Find the string "radius" in the records. Copy each line that has it.

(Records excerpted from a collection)
=== Begin Enclosure ===

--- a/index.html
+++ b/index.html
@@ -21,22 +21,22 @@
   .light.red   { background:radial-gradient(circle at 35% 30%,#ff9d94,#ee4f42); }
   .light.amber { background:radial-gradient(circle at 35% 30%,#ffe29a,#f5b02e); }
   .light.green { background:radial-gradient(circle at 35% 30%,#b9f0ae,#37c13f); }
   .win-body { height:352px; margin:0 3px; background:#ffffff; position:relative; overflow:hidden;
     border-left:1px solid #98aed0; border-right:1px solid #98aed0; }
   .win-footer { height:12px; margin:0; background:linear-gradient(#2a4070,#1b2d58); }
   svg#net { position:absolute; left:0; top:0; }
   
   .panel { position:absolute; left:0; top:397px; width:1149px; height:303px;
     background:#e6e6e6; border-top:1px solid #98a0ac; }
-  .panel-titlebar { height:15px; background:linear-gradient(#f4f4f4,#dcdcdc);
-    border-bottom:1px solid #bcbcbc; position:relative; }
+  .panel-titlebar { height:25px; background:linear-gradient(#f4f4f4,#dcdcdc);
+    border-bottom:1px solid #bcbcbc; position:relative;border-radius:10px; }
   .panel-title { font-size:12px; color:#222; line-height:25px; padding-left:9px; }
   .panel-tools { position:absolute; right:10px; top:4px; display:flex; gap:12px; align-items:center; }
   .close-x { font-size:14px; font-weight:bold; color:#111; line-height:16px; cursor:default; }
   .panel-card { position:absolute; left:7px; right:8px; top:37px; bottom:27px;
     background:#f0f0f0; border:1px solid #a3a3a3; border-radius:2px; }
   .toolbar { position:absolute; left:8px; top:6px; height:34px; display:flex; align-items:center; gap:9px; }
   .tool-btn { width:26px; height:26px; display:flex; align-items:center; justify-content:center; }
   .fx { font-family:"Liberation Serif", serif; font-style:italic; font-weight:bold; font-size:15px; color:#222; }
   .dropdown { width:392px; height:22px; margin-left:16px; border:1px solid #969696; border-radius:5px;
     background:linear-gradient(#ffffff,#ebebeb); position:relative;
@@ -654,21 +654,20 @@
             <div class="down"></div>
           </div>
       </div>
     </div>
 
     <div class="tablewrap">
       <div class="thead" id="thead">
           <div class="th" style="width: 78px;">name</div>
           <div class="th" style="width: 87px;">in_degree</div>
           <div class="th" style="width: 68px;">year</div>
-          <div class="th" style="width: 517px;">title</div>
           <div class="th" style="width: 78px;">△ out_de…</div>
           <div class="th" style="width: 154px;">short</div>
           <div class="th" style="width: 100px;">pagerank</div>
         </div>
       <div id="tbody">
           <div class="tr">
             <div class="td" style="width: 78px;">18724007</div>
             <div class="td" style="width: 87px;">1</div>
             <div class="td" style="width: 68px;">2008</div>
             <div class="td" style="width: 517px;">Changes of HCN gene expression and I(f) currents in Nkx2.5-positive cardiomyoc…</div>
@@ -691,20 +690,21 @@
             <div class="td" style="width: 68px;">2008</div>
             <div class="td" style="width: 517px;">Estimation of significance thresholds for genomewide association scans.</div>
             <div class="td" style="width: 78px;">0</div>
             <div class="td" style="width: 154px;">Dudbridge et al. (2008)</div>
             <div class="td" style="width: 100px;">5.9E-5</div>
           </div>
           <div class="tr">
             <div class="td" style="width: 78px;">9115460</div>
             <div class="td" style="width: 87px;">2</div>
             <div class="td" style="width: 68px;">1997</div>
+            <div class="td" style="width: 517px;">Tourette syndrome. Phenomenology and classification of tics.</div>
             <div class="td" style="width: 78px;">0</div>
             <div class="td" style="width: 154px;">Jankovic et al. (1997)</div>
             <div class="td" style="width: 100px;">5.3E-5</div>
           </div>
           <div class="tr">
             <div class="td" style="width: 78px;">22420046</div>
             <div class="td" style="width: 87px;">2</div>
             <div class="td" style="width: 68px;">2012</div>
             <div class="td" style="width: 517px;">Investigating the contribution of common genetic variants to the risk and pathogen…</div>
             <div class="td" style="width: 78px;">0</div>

=== End Enclosure ===
=== Begin Enclosure ===

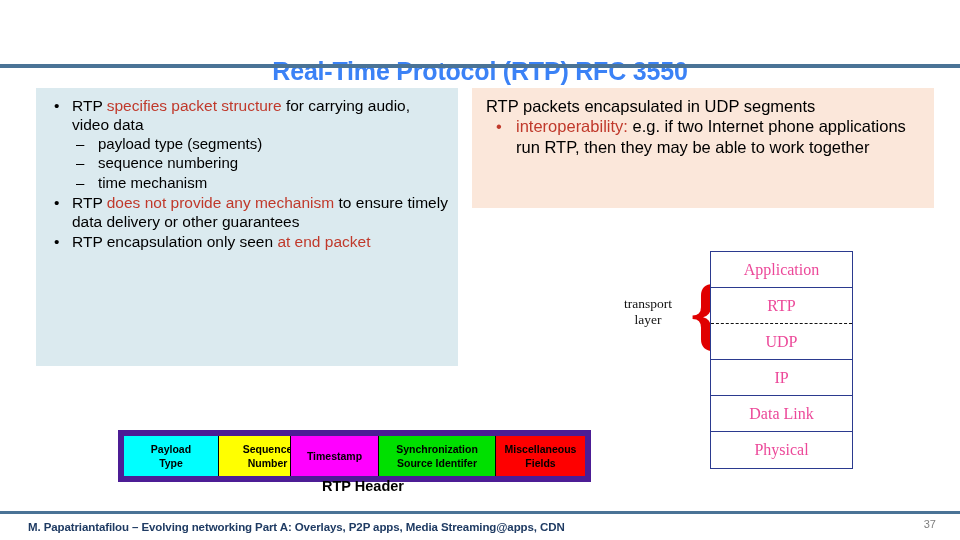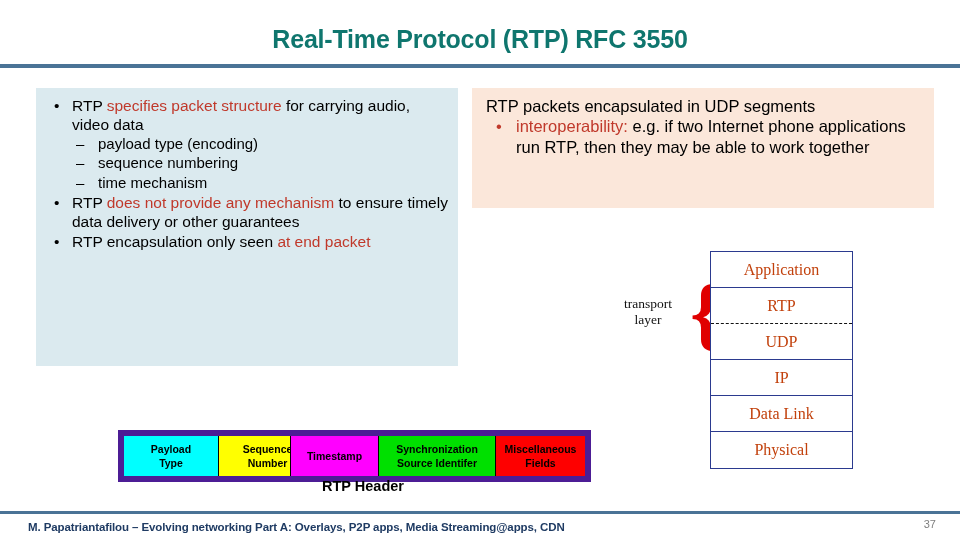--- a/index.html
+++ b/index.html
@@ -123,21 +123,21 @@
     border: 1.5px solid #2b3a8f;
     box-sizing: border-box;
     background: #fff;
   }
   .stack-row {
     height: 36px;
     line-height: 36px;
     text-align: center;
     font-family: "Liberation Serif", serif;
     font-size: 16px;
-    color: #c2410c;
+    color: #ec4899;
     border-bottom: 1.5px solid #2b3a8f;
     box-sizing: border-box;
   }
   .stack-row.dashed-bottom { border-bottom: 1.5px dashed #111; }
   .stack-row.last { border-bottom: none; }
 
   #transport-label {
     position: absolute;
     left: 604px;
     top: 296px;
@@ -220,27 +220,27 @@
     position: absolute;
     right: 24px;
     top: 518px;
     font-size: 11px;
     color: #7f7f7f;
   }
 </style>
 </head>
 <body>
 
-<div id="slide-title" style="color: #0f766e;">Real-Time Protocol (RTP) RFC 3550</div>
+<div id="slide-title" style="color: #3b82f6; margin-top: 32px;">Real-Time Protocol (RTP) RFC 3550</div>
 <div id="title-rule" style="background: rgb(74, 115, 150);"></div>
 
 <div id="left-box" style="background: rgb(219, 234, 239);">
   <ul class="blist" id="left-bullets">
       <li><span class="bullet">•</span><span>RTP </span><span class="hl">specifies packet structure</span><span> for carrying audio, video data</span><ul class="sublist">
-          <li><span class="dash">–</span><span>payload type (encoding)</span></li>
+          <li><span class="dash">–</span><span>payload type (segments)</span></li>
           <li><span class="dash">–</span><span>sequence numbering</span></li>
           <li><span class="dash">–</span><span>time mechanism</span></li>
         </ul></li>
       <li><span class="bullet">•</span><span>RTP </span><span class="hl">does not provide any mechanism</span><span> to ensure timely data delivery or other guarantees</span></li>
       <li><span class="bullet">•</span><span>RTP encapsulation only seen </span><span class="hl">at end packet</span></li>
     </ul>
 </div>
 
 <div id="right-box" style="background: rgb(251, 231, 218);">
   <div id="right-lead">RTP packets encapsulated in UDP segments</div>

=== End Enclosure ===

Problem solution:
+    border-bottom:1px solid #bcbcbc; position:relative;border-radius:10px; }
     background:#f0f0f0; border:1px solid #a3a3a3; border-radius:2px; }
   .dropdown { width:392px; height:22px; margin-left:16px; border:1px solid #969696; border-radius:5px;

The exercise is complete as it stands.